The thing was...once I accepted that, stopped treating my sins like a part of myself I could simply beat or will away, and was stuck with the cruel realization that implicit in them being my sins was that they were mine...I simply...felt less bad.

It made little sense. By all merits, accepting that one is a flawed, failed, corrupted being should be reason to find despair, not escape it, yet I was just...relieved, in a way. Happy to finally be something, even something flawed without pretension. Happy to stop holding myself above myself.

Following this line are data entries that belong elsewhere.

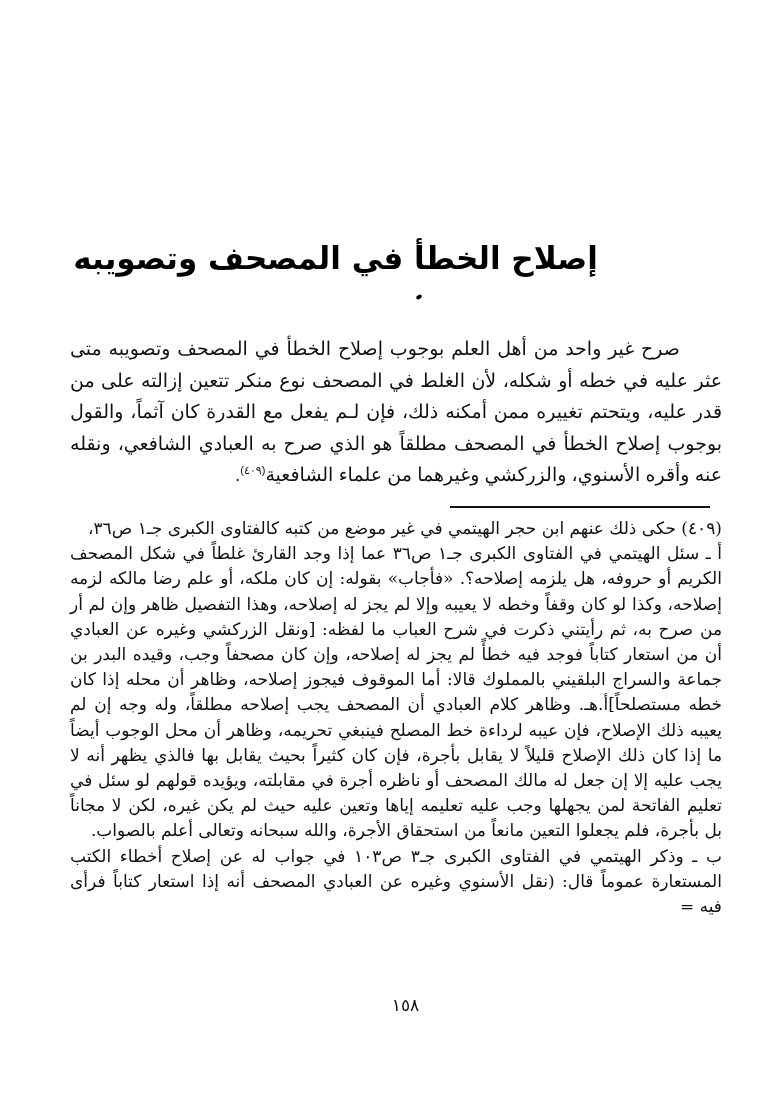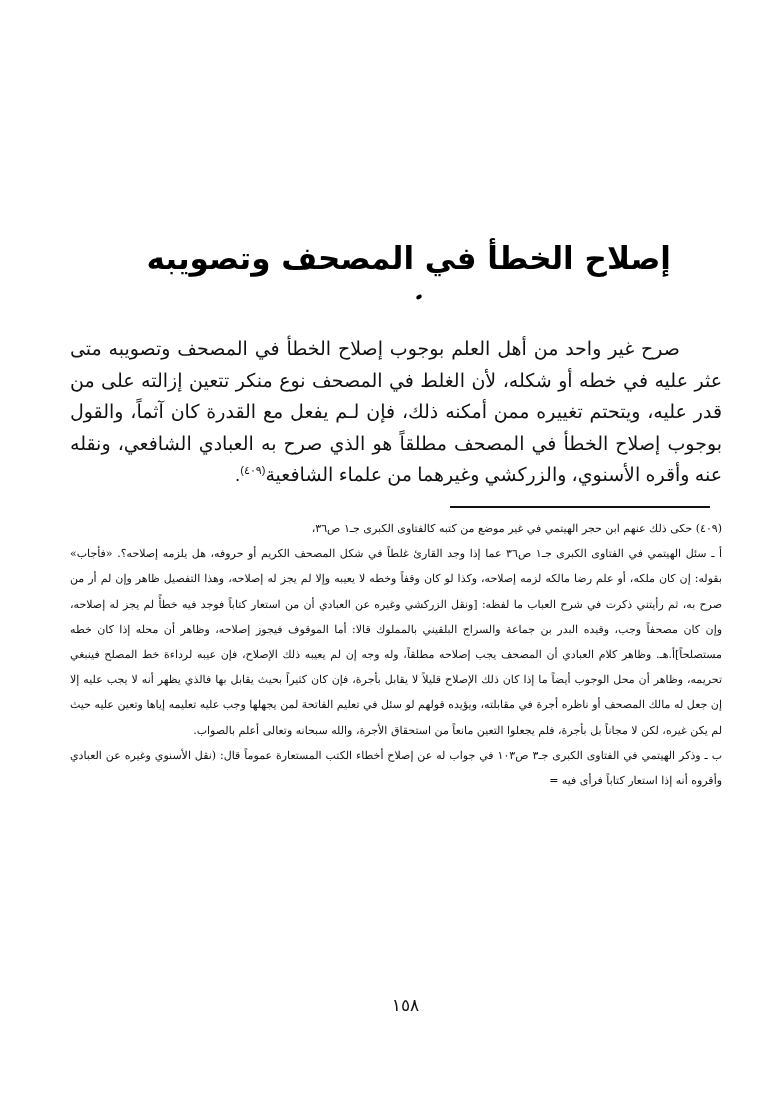"إصلاح الخطأ في المصحف وتصويبه" .title { text-align: right -> center }
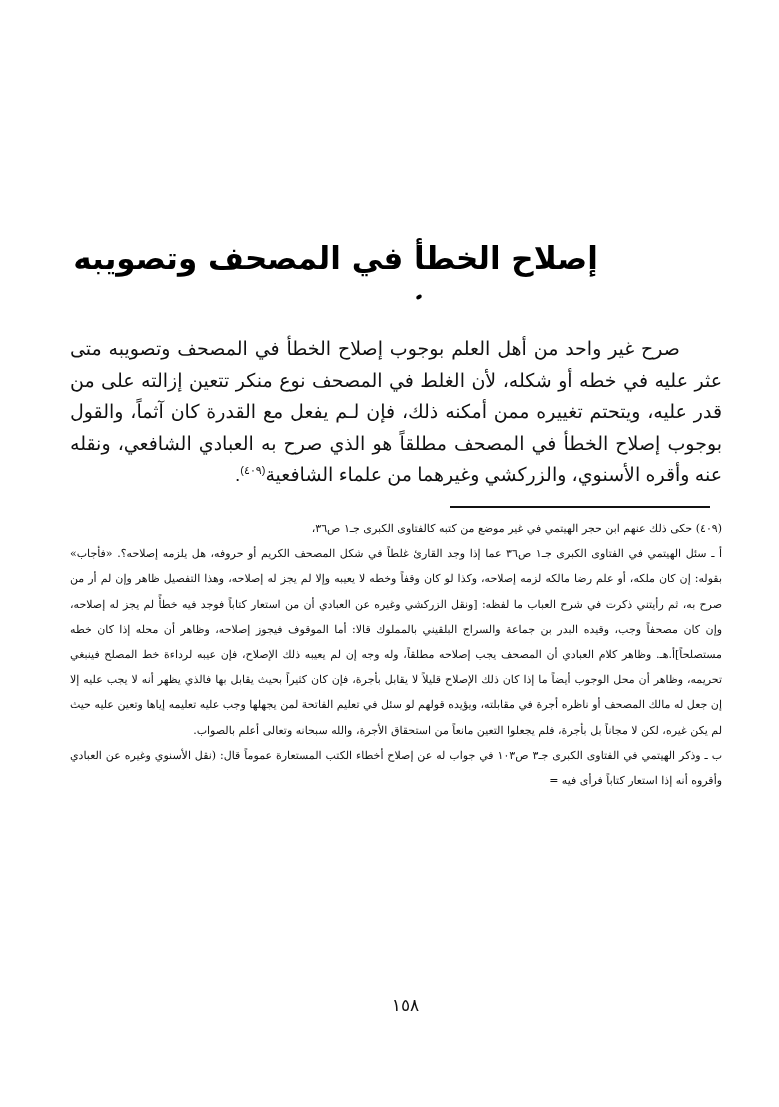"(٤٠٩) حكى ذلك عنهم ابن" .footnotes { font-size: 11px -> 17px }
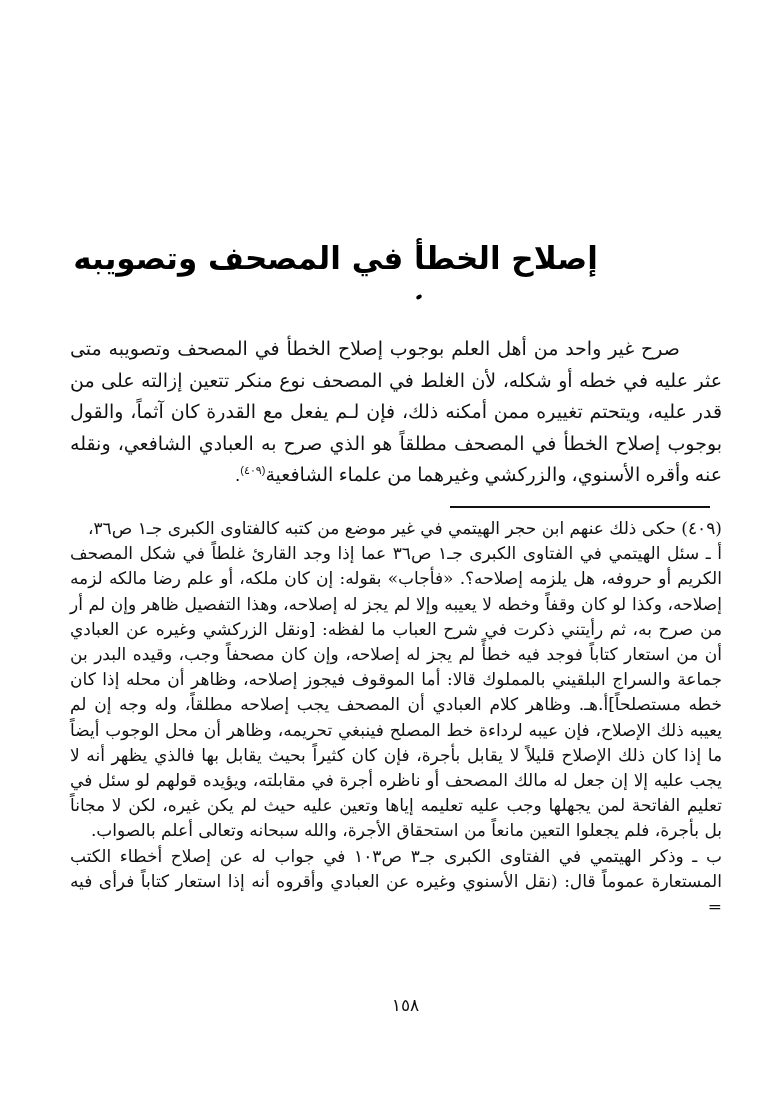"ب ـ وذكر الهيتمي في" span.fn-line { text: وأقروه -> المصحف }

I was far from satisfied with being a sinful, craven being, yet they often said that the first step towards recovery was acceptance, and as much as I had professed my sins, I had never yet accepted them.

I loved Athan. I was head-over-heels for him. The thought of his touch made my heart sing and my spine trill and my toes curl, and if I ever made it from this bizarre world, I would find him and I would tell him that. I would begin seeing a therapist again, and I would live. Surely after acceptance, there were other steps, and those I would follow. I could not simply beat my own problems out of myself, no matter how hard I struck.

A few hours ago, I might have refused Deej, holding onto my weapons and the idea of vengeance, of righteous retribution, that I was God's chosen weapon against all evils, here and elsewhere. But here and now, I was just a broken girl who was afraid of losing the one piece of herself she'd just found.

The guns clattered against the walkway as I stripped them from the weapon hardpoints on my wrists and threw them to the ground.